#### Prompt:
Repeat nothing but the lines below running from the one containing "shipping method: FedEx -> express" to the one containing "total: 7745.22 -> 7280.04". Keep both end lines.

[Before-and-after change records]
┄┄┄┄┄┄┄┄┄┄

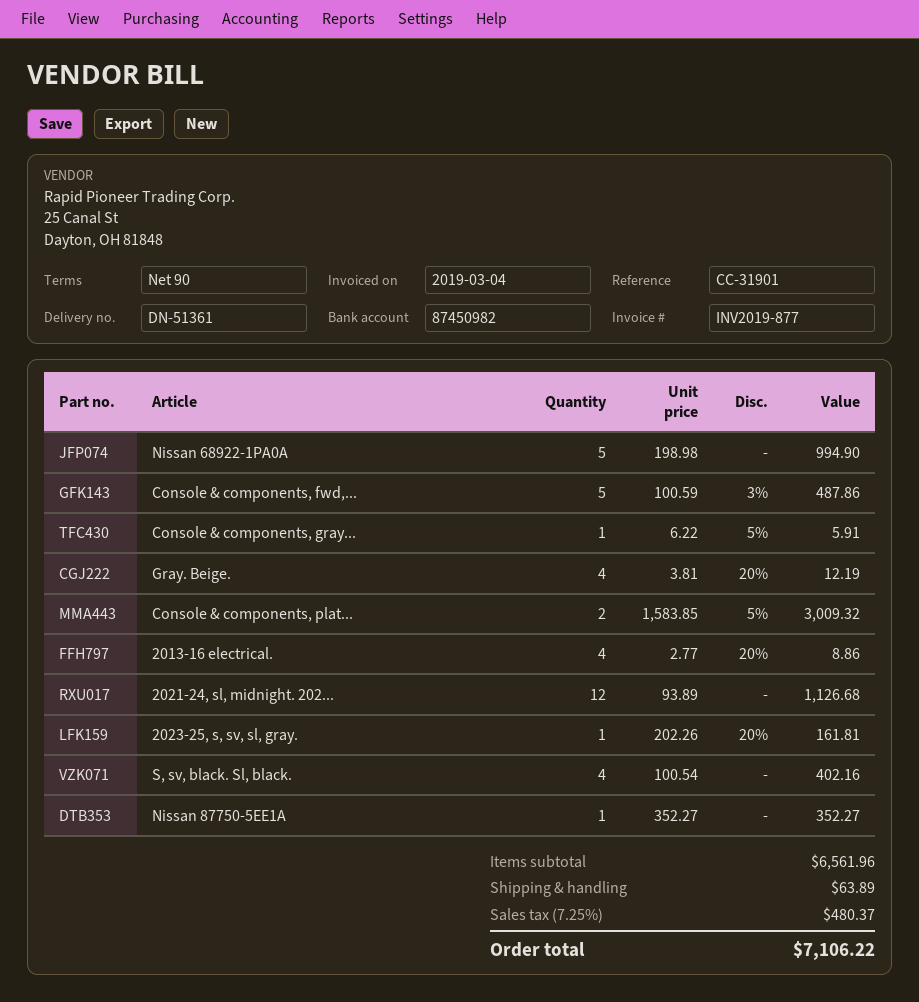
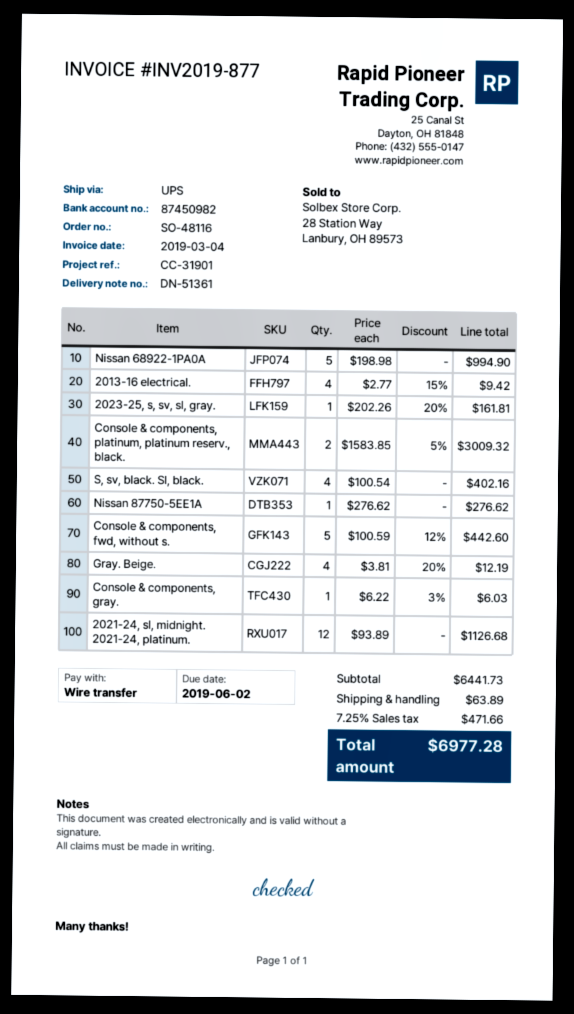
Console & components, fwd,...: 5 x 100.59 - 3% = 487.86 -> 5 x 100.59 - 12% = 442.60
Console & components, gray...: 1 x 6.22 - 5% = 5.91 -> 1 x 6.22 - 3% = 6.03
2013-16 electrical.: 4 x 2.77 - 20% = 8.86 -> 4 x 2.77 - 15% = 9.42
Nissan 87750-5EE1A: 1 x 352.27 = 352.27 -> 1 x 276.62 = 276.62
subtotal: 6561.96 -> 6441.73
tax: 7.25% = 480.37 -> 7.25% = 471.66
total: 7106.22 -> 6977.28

┄┄┄┄┄┄┄┄┄┄

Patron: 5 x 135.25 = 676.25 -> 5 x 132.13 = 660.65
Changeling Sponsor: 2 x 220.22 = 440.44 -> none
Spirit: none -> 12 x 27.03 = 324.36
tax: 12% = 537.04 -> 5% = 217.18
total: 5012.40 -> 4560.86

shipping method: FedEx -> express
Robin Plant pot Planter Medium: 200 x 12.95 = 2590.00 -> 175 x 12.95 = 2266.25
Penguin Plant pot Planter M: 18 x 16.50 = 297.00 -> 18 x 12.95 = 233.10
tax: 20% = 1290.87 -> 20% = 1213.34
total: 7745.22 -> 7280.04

┄┄┄┄┄┄┄┄┄┄

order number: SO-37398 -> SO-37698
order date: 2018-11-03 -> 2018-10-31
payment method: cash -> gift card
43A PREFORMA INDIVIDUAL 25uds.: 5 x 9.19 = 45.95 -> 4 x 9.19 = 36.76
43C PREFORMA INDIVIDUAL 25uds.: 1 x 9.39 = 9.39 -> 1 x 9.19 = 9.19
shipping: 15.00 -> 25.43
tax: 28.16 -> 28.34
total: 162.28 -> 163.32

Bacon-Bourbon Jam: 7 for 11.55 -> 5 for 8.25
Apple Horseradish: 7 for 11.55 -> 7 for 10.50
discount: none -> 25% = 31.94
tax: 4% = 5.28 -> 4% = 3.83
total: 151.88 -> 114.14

┄┄┄┄┄┄┄┄┄┄

#### Answer box:
shipping method: FedEx -> express
Robin Plant pot Planter Medium: 200 x 12.95 = 2590.00 -> 175 x 12.95 = 2266.25
Penguin Plant pot Planter M: 18 x 16.50 = 297.00 -> 18 x 12.95 = 233.10
tax: 20% = 1290.87 -> 20% = 1213.34
total: 7745.22 -> 7280.04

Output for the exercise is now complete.